Censorship and surveillance
Freedom of speech
The constitution provides for freedom of speech, but does not explicitly provide for freedom of the press. A permit is required for reporting on police or prison activities, and journalists need special permission to attend meetings in the Zanzibar House of Representatives. Anyone publishing information accusing a Zanzibari representative of involvement in illegal activities is liable to a fine of not less than 250,000 Tanzanian shillings , three years' imprisonment, or both. Nothing in the law specifies whether this penalty stands if the allegation is proven true. Media outlets often practice self-censorship to avoid conflict with the government.The law generally prohibits arbitrary interference with privacy, family, home, or correspondence without a search warrant, but the government does not consistently respect these prohibitions. It is widely believed that security forces monitor telephones and correspondence of some citizens and foreign residents. The actual nature and extent of this practice is unknown.

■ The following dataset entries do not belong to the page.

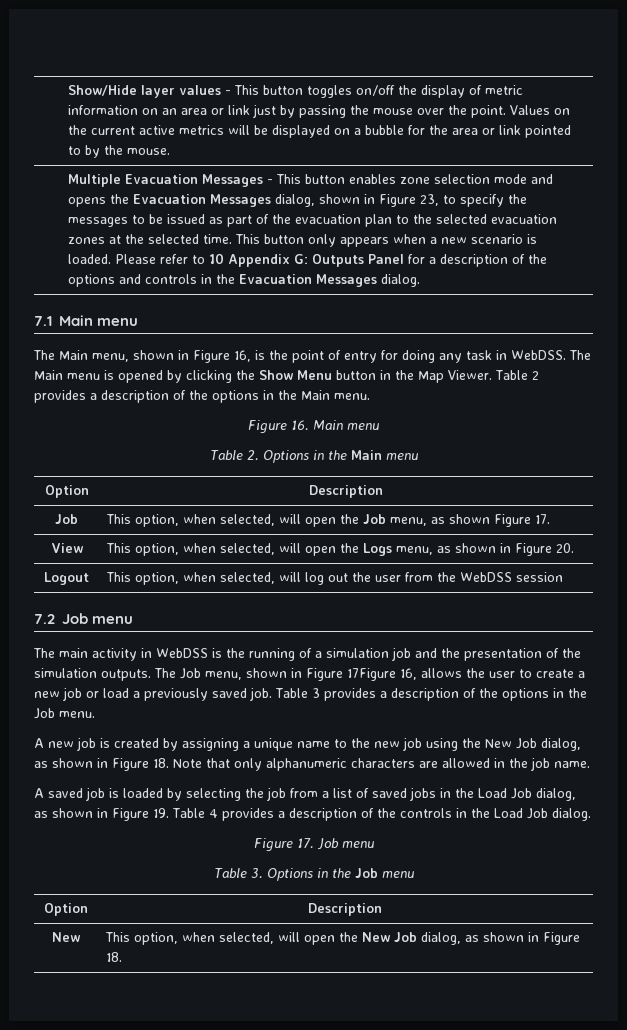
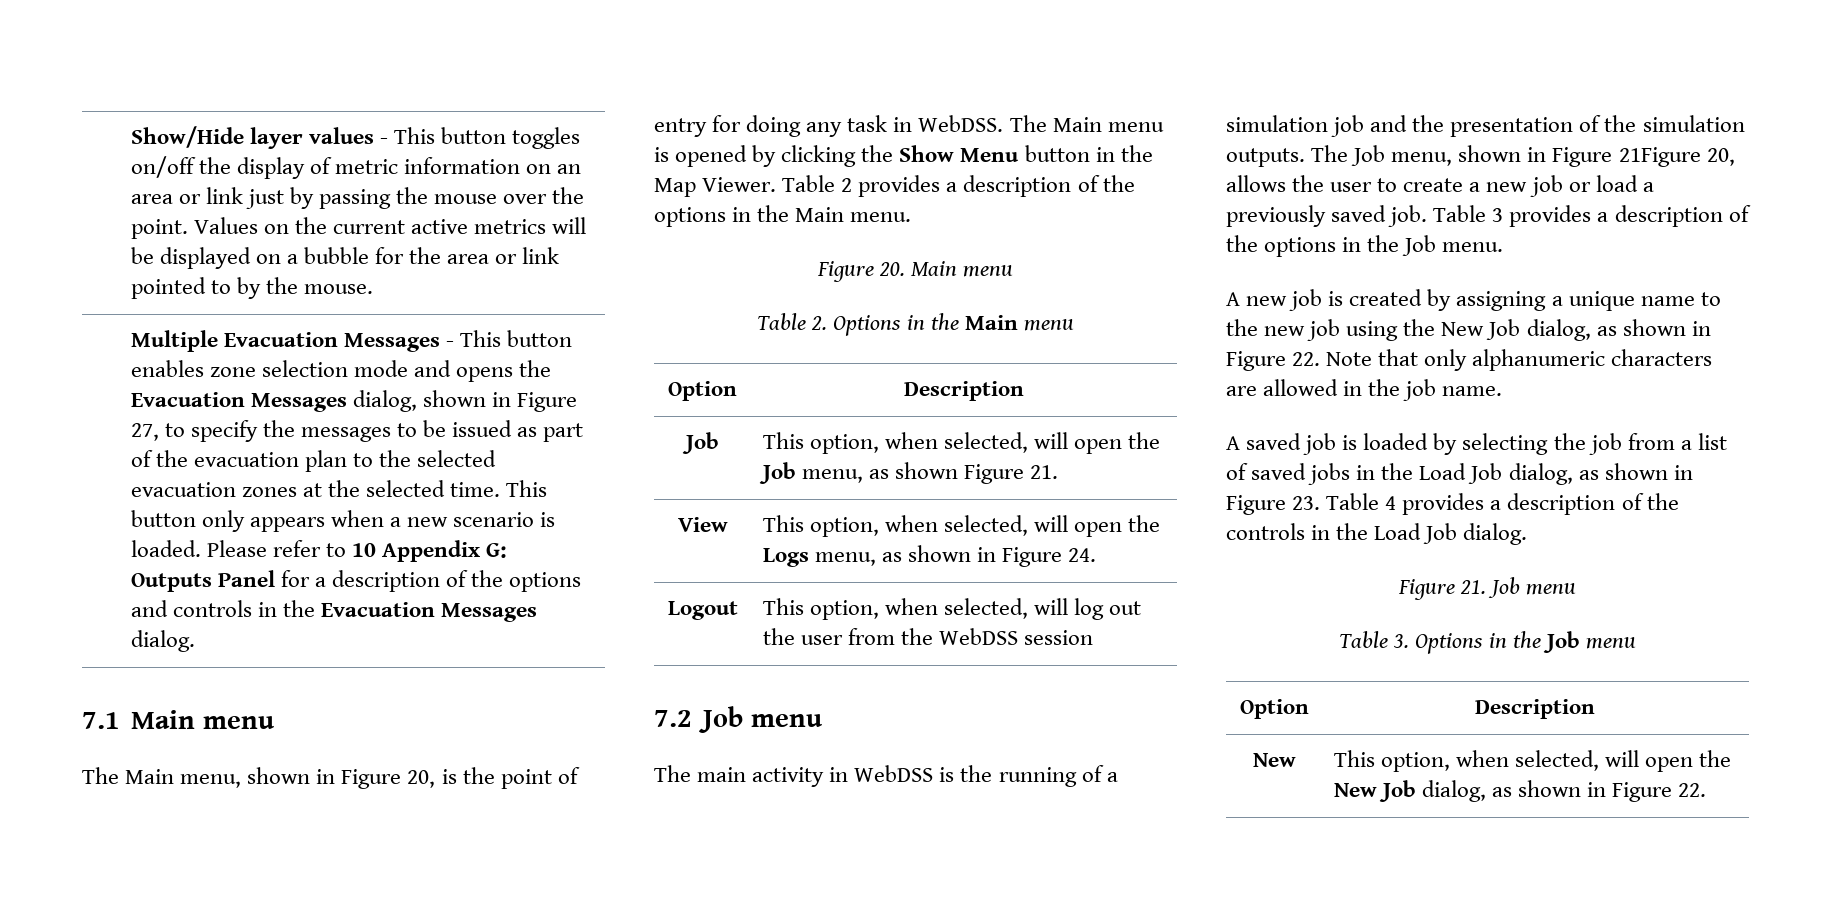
- Multiple Evacuation Messages - This button enables zone selection mode and opens the Evacuation Messages dialog, shown in Figure 23, to specify the messages to be issued as part of the evacuation plan to the selected evacuation zones at the selected time.
+ Multiple Evacuation Messages - This button enables zone selection mode and opens the Evacuation Messages dialog, shown in Figure 27, to specify the messages to be issued as part of the evacuation plan to the selected evacuation zones at the selected time.
- The Main menu, shown in Figure 16, is the point of entry for doing any task in WebDSS.
+ The Main menu, shown in Figure 20, is the point of entry for doing any task in WebDSS.
- Figure 16. Main menu
+ Figure 20. Main menu
- Job | This option, when selected, will open the Job menu, as shown Figure 17.
+ Job | This option, when selected, will open the Job menu, as shown Figure 21.
- View | This option, when selected, will open the Logs menu, as shown in Figure 20.
+ View | This option, when selected, will open the Logs menu, as shown in Figure 24.
- The Job menu, shown in Figure 17Figure 16, allows the user to create a new job or load a previously saved job.
+ The Job menu, shown in Figure 21Figure 20, allows the user to create a new job or load a previously saved job.
- A new job is created by assigning a unique name to the new job using the New Job dialog, as shown in Figure 18. Note that only alphanumeric characters are allowed in the job name.
+ A new job is created by assigning a unique name to the new job using the New Job dialog, as shown in Figure 22. Note that only alphanumeric characters are allowed in the job name.
- A saved job is loaded by selecting the job from a list of saved jobs in the Load Job dialog, as shown in Figure 19. Table 4 provides a description of the controls in the Load Job dialog.
+ A saved job is loaded by selecting the job from a list of saved jobs in the Load Job dialog, as shown in Figure 23. Table 4 provides a description of the controls in the Load Job dialog.
- Figure 17. Job menu
+ Figure 21. Job menu
- New | This option, when selected, will open the New Job dialog, as shown in Figure 18.
+ New | This option, when selected, will open the New Job dialog, as shown in Figure 22.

Under the Electronic and Postal Communications Regulations 2018, blogs, online forums, and internet radio and television operations, must register with the government as an online content provider, and pay an annual fee. The fee is roughly equivalent to the annual income in Tanzania. Online content providers may not post obscene or explicit content, hate speech, content that "causes annoyance", incites harm or crime, or threatens national security and public safety. Violators may be fined or have their licences revoked.